To determine the most probable model between the two different dust compositions (standard and porous), we look at the Bayesian evidence of the Monte Carlo nested sampling fits and identify the models with the highest evidence. We illustrate the results for the non-scattering and scattering case in Fig. 10, showing the Bayes factors between the standard and porous models for each value of q. Referring to the scale reported in Sect. 3.4, we find that overall standard grains seem to better reproduce our data, with K > 10 (strong evidence for standard grains) in 61% of the cases (cases corresponding to the number of q values times the number of separations), while for porous grains we have K < 1/10 only in 16% of the cases. Moreover, standard grains seem to have a decisive superior evidence (K > 100) at 57% of the radii, while this goes down to 5% for porous grains. These values are calculated over all the four size distributions, but they present similar values when looking at the single q models. In the scattering case we find similar results,

with a strong evidence for standard grains 55% of the times (decisive 50% of the times), and 15% for porous grains (decisive for 3%). Interestingly, porous grains result a better model only in correspondence of the gaps in the dust distribution (although for the few radii in the inner disk where the rings are not resolved, this is less clear).

Since we determined that the models with standard grains are preferred to the ones with porous grains, we focus on the former to infer the final estimates of our best-fit parameters for the HD 163296 disk. The further step consists in estimating the best size distribution as function of the radius, following the same procedure based on the K factor. In Fig. 11, we plot the Bayes factor K relative to the q model with the larger evidence: this shows simultaneously the preferred size distribution at each radius and the strength of the evidence ratios. We show the corresponding final best-fit parameters, relative to the best size distribution at each radius, in Figs. 12 and 13 for the nonscattering and scattering model, respectively. We draw with a red curve the best-fit values for the Temperature, maximum grain size and surface density obtained from the Monte Carlo fit with statistical error only, and the total posterior distribution obtained with the 30 additional fits to account for the calibration error as a color map.

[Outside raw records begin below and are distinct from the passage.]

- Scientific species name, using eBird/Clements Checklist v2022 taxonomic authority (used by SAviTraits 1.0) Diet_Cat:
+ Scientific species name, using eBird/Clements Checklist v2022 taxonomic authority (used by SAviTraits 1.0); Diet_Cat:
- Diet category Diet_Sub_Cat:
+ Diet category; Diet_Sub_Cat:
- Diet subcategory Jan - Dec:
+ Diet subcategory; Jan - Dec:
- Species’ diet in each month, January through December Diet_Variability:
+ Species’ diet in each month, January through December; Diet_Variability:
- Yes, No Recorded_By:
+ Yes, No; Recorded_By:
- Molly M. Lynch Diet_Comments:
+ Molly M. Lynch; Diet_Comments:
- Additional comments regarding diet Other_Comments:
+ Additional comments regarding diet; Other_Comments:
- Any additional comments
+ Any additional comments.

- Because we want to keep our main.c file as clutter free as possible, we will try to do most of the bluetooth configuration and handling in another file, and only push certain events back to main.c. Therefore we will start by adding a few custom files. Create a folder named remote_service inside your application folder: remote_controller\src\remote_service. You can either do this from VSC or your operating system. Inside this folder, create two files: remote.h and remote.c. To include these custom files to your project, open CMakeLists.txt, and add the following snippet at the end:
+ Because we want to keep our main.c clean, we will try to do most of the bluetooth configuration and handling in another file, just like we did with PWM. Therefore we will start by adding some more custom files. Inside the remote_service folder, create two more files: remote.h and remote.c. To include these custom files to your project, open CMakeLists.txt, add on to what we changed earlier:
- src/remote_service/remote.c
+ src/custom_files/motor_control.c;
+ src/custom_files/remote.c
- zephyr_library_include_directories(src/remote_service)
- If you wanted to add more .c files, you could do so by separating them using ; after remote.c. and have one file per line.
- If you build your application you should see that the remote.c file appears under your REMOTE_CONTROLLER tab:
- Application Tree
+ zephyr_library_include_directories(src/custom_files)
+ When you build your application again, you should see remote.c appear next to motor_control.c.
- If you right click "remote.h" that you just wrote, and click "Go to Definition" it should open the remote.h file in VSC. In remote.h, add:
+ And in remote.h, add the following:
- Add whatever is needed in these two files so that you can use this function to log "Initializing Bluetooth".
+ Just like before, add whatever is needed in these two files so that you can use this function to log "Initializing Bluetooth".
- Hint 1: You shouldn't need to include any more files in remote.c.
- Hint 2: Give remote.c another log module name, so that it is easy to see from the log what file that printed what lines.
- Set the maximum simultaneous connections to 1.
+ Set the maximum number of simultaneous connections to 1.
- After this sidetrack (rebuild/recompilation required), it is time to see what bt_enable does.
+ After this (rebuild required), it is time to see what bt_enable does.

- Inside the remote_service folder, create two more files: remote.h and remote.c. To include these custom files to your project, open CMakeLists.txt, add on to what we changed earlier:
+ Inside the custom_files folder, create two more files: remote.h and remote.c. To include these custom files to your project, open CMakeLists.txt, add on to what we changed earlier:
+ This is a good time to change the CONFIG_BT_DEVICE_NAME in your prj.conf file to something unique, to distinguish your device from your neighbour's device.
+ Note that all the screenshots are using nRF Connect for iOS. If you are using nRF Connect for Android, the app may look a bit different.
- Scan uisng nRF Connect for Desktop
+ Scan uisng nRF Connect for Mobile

The best-fit temperature is consistent with the one derived from the simple power-law model (Fig. 7), with hints of higher values of T in the dust gaps at about 50, 85 and 115 au. In addition, in both the nonscattering and scattering model we see a steep increase in the temperature in the innermost gap, with T ≃ 167 K and 180 K respectively. If we compare our midplane temperature profile with the one derived by Dullemond et al. (2020) using CO emission lines (gray curve in the upper panels of Figs. 12 and 13), we note that while at the 66 au ring there is only a small difference between the two studies, at the 100 au ring we get a significantly lower T (≃12K) in both the nonscattering and scattering case. Since this is below its condensation temperature, the CO would be frozen-out onto dust grains at this location in the midplane. This invalidates the assumption made by Dullemond et al. (2020), that would find a higher temperature as their measured CO emission is coming from higher vertical layers at this separation.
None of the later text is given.